The next track begins with electronic flourishes, energetic horns and playful lyrics in detailing the story of the "Saturday Night Zombie." This seems to be a tongue-in-cheek reference to the drug addled youth of the late night scene, apparent Zombies, who "spread the fever with just one bite." Keyboards and guitar trade flourishes as the song ventures forth, offering a light hearted track that will be fun for the dance floor. "Josh's Disco" begins with a light Afro-Cuban groove, but ratchets up intensity on the strength of guitar and keyboard before yielding to Casey Cranford's polished saxophone. As with the other tracks on this album, confident, forward-moving jams are spiced with unusual electronic embellishment. The tunes on this album are hard to pigeonhole or categorize, as funk, classic rock, jam and world music are all fused into one dense, layered package. "Pinky's Ride" offers another chapter in the story of our hero, who relies on his "ride, his woman, and his six shooter" for a cross country journey from DC to Los Angeles. Jesse Hensley's blistering guitar meshes nicely with Cranford's saxophone and gives this track lots of bounce and "pop." The understated "Sunday" stands in stark contrast to the rest of the album. Mellow, sedate guitar is plucked lonesomely against a backdrop of ambient noise. Although fairly disparate from other tracks on the album, "Sunday" is a lovely, arresting interlude. The album concludes with "In the Middle," a reggae-infused jam that spotlights saxophone and warm vocals.

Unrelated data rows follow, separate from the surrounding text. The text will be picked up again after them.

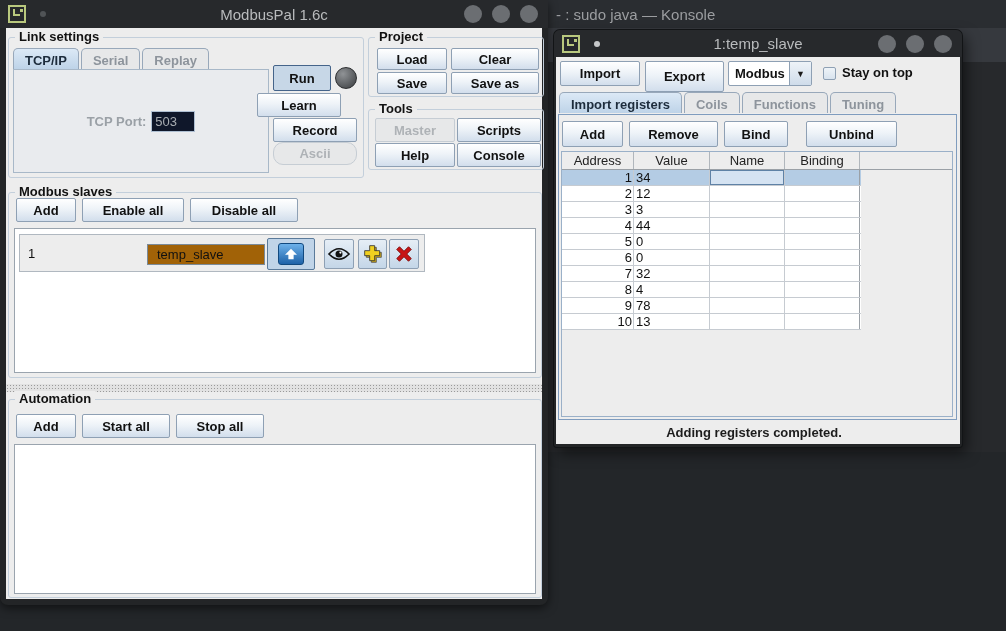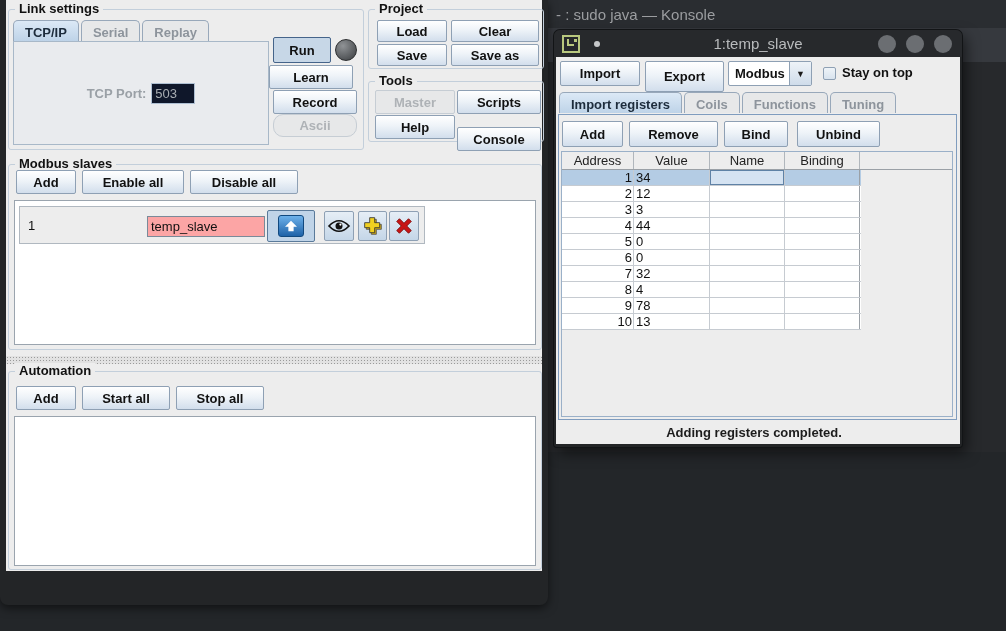--- a/index.html
+++ b/index.html
@@ -166,6 +166,18 @@
   </div>
 
   <div class="window main-win">
+    <div class="titlebar">
+      <span class="win-icon">
+          <span class="wi-inner"></span>
+        </span>
+      <span class="tb-dot"></span>
+      <span class="tb-title">ModbusPal 1.6c</span>
+      <span class="tb-circles">
+        <span class="circ"></span>
+        <span class="circ"></span>
+        <span class="circ"></span>
+      </span>
+    </div>
     <div class="win-body">
 
       <div class="group g-link">

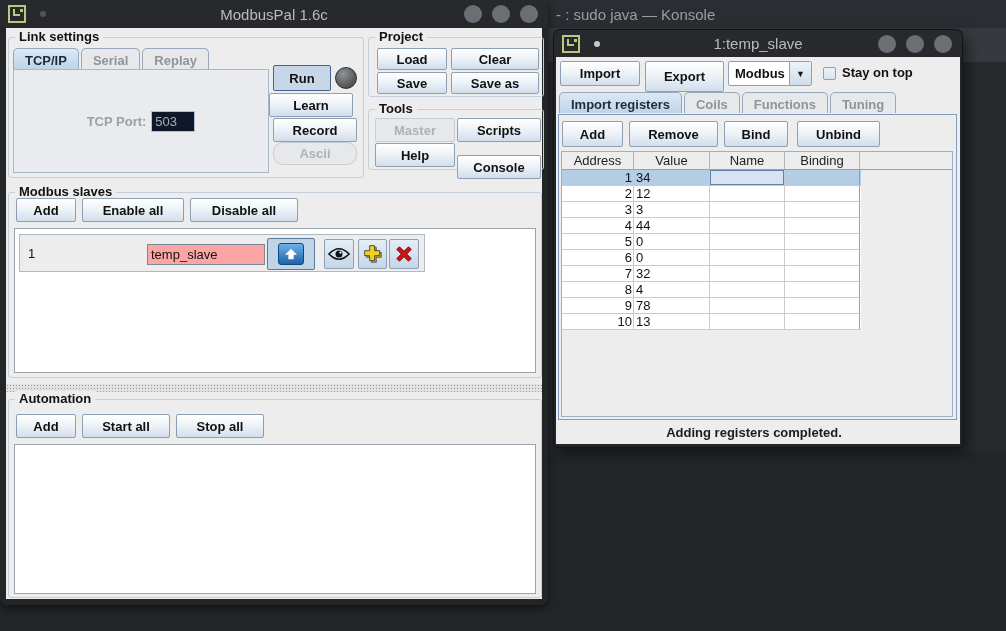--- a/index.html
+++ b/index.html
@@ -59,7 +59,7 @@
   .b-run   { left:264px; top:27px;  width:58px; height:26px; }
   .led     { position:absolute; left:326px; top:29px; width:22px; height:22px; border-radius:50%;
              border:1px solid #2c2e30; background:radial-gradient(circle at 35% 30%, #909396, #4e5154 75%); }
-  .b-learn { left:260px; top:55px;  width:84px; height:24px; }
+  .b-learn { left:248px; top:55px;  width:84px; height:24px; }
   .b-record{ left:264px; top:80px;  width:84px; height:24px; }
   .b-ascii { left:264px; top:104px; width:84px; height:23px;border-radius:10px; }
 

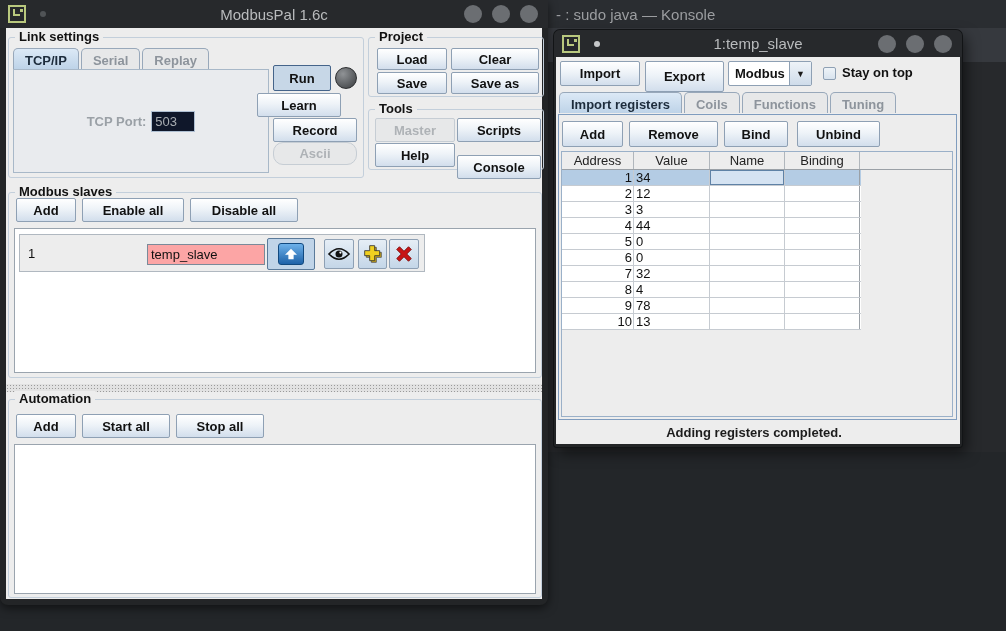--- a/index.html
+++ b/index.html
@@ -130,7 +130,7 @@
   .b-radd   { left:3px;   top:6px; width:61px; height:26px; }
   .b-remove { left:70px;  top:6px; width:89px; height:26px; }
   .b-bind   { left:165px; top:6px; width:64px; height:26px; }
-  .b-unbind { left:238px; top:6px; width:83px; height:26px; }
+  .b-unbind { left:247px; top:6px; width:91px; height:26px; }
 
   .tbl-region { position:absolute; left:2px; top:36px; width:392px; height:266px;
                 border:1px solid #9ab0c8; background:#ededed; }

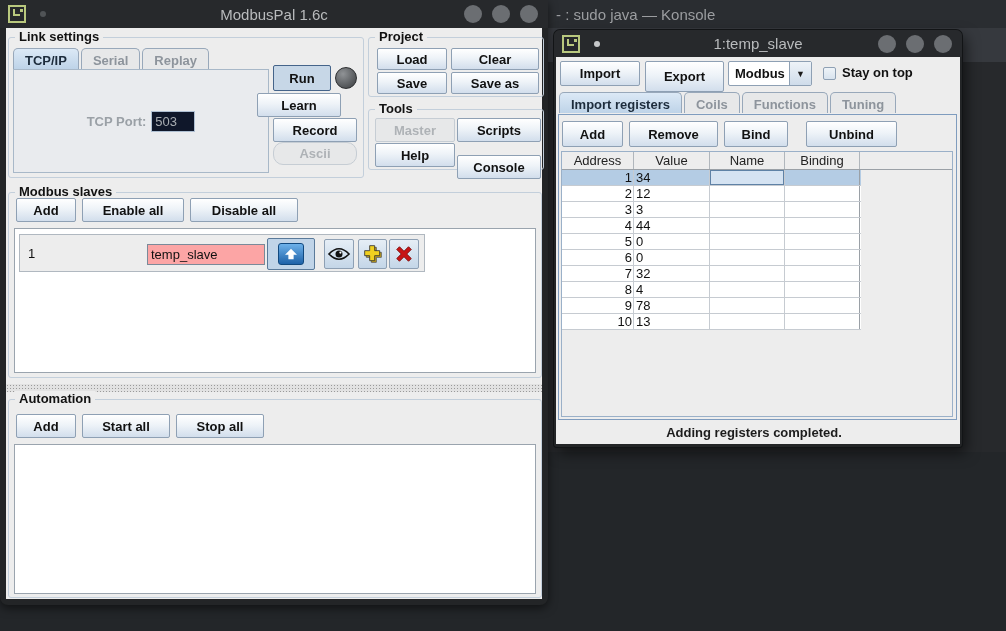--- a/index.html
+++ b/index.html
@@ -73,7 +73,7 @@
   .b-master { left:6px;  top:8px;  width:80px; height:24px; }
   .b-scripts{ left:88px; top:8px;  width:84px; height:24px; }
   .b-help   { left:6px;  top:33px; width:80px; height:24px; }
-  .b-console{ left:88px; top:33px; width:84px; height:24px;margin-top:12px; }
+  .b-console{ left:88px; top:33px; width:84px; height:24px; }
 
   
   .g-slaves { left:2px; top:164px; width:534px; height:186px; }

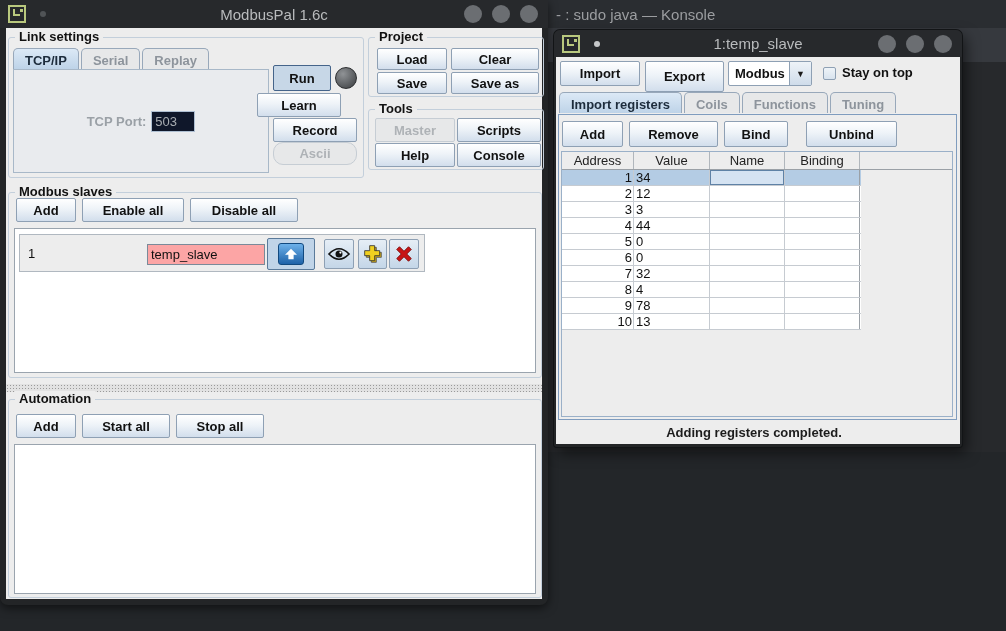--- a/index.html
+++ b/index.html
@@ -86,7 +86,7 @@
                background:#ededed; border:1px solid #b0b8c0; }
   .slave-id { position:absolute; left:8px; top:11px; color:#111; }
   .slave-name { position:absolute; left:127px; top:9px; width:118px; height:21px;
-                border:1px solid #7a8a99; background:#fca5a5; color:#111; padding-left:3px;
+                border:1px solid #7a8a99; background:#a16207; color:#111; padding-left:9px;
                 display:flex; align-items:center; font-weight:normal; }
   .ibtn { position:absolute; top:3px; display:flex; align-items:center; justify-content:center;
           background:linear-gradient(#e6eef6,#c4d6e8); border:1px solid #8ea0b4; border-radius:2px; }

The debut of Big Something proves to be successful, as their richly layered jams offer lots to chew on. The tracks are imbued with elements of funk, jazz, fusion jam, and rock, while the story of Pinky provides a nice backdrop and centerpiece for the album. I rarely discuss packaging in my reviews, as that is often such a secondary concern. However, the lush colors and graphic design on display for the packaging of "Stories from the Middle of Nowhere" are definitely eye-popping and engaging. The CD case creates a nice first impression, while the tracks on the album will further strengthen and bolster such a feeling. In employing robust rhythms, technically polished playing, and a sense of flair that is fun and disarming, Big Something's debut release proves to be excellent.